Die vernachlässigten Opfer
  Holocaust-Überlebende bekommen in Israel nur wenig Hilfe
  
  Einmal im Jahr steht in Israel das Leben für zwei Minuten still. Am
  Holocaust-Tag heulen Sirenen, Autofahrer halten an, im Fernsehen läuft
  "Schindlers Liste". Am Holocaust-Tag zu Beginn dieser Woche allerdings wurde
  nicht Steven Spielbergs Melodram gezeigt, sondern ein Film über die
  traurige Wahrheit im israelischen Alltag der Holocaust-Überlebenden.

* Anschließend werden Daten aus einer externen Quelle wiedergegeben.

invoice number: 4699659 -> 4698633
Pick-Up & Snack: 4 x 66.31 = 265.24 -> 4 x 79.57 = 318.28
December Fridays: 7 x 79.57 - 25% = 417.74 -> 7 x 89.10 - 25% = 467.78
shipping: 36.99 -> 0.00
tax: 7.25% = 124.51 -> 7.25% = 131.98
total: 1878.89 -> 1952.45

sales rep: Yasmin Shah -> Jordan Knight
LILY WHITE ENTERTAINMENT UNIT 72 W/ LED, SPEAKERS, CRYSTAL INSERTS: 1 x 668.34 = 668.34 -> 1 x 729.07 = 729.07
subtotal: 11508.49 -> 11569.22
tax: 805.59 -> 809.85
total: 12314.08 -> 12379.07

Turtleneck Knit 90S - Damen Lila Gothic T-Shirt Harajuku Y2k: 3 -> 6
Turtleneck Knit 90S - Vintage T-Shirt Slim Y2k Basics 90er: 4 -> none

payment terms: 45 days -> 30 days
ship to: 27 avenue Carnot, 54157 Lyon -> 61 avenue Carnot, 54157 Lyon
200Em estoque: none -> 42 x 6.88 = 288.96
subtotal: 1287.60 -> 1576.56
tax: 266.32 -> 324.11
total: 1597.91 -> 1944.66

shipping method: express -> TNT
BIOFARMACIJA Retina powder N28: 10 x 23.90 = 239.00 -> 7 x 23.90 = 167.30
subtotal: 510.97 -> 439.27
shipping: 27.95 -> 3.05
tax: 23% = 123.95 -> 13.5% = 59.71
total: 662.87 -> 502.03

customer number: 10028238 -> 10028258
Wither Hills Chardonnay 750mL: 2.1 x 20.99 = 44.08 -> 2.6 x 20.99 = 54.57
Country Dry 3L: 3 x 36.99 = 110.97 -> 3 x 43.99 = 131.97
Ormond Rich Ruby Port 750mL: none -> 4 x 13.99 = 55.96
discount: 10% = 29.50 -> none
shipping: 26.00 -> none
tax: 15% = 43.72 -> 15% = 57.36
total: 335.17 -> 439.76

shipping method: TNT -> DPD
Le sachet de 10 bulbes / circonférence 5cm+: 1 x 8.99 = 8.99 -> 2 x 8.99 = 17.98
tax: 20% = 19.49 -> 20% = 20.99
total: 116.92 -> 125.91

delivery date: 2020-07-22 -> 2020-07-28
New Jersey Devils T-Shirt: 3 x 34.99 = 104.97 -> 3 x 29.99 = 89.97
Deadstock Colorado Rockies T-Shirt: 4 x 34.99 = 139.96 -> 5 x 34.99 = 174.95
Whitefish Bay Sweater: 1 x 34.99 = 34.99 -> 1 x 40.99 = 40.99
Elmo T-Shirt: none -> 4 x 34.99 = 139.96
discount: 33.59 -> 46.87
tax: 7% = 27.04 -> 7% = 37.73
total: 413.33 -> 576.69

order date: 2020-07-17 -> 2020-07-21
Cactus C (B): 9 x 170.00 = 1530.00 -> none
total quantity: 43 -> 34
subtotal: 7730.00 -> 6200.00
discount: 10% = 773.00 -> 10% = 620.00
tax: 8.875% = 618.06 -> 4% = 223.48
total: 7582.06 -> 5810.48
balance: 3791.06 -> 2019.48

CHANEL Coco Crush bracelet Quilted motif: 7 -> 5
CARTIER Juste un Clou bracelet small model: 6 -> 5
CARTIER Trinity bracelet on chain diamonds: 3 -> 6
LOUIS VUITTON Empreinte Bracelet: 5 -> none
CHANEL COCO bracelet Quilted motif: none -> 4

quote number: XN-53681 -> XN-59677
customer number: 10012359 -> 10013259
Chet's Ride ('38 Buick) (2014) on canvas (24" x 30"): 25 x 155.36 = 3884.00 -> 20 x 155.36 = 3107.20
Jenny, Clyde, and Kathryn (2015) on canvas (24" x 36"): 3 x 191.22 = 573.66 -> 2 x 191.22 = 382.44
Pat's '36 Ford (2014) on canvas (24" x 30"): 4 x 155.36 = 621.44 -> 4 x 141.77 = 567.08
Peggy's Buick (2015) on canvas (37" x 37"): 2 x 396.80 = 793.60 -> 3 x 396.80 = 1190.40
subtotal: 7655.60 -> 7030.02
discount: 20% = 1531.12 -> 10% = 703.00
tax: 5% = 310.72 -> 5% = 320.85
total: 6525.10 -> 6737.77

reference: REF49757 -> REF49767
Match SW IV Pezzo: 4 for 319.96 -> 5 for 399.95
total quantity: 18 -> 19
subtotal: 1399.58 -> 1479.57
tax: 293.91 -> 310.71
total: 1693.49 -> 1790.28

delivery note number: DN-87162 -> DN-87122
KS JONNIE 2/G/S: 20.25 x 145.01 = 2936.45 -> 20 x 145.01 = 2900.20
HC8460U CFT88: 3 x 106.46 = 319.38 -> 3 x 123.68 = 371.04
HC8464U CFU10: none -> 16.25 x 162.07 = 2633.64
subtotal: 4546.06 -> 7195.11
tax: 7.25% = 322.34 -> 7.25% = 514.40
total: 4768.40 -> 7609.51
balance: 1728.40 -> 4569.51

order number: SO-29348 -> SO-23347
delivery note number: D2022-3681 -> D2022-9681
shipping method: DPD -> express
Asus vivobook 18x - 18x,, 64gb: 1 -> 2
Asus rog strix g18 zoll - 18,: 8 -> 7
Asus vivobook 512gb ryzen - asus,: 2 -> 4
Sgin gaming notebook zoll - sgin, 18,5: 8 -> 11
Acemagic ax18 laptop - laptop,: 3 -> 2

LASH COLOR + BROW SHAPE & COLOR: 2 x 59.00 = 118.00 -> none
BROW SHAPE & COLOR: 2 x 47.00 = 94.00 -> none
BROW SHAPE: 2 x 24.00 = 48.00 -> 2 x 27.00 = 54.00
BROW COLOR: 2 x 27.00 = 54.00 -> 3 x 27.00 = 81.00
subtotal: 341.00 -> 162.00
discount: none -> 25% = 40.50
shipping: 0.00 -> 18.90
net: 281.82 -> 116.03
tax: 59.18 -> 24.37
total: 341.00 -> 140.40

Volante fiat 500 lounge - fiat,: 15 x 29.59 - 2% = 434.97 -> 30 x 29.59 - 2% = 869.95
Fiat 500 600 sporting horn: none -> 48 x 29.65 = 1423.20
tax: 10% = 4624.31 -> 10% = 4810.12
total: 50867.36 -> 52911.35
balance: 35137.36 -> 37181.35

  Die für Israel peinliche Recherche der beiden Filmemacher Orli Vilnai
  Federbusch und Guy Meroz veranlasste Sozialminister Isaak Herzog zu dem Satz:
  "Ich schäme mich, wie wir mit den Holocaust-Überlebenden
  umgehen."
  
  In Israel leben noch etwa 250 000 Menschen, die der Mordmaschinerie der
  Nationalsozialisten entkommen sind. Doch ausgerechnet der Staat, der wegen
  des Holocaust überhaupt erst gegründet worden ist, von Juden für
  Juden, vernachlässigt die Überlebenden. Einer Studie des israelischen
  Holocaust-Dachverbands zufolge, die am Tag der Ausstrahlung des Films in
  dieser Woche veröffentlicht wurde, erhalten von den in Israel wohnenden
  Schoah-Überlebenden nur 30 000 eine monatliche Rente - von gerade einmal
  etwa 250 Euro. Insgesamt 80 000 Holocaust-Opfer leben laut Film und Studie
  unterhalb der Armutsgrenze. In der Dokumentation kommen hochbetagte
  Holocaust-Überlebende zu Wort, die im Winter in ihren Wohnungen frieren,
  die kein Geld für Lebensmittel haben und hungern, die mitunter ein Jahr
  auf ein Brillengestell oder ein Hörgerät von der Krankenkasse warten.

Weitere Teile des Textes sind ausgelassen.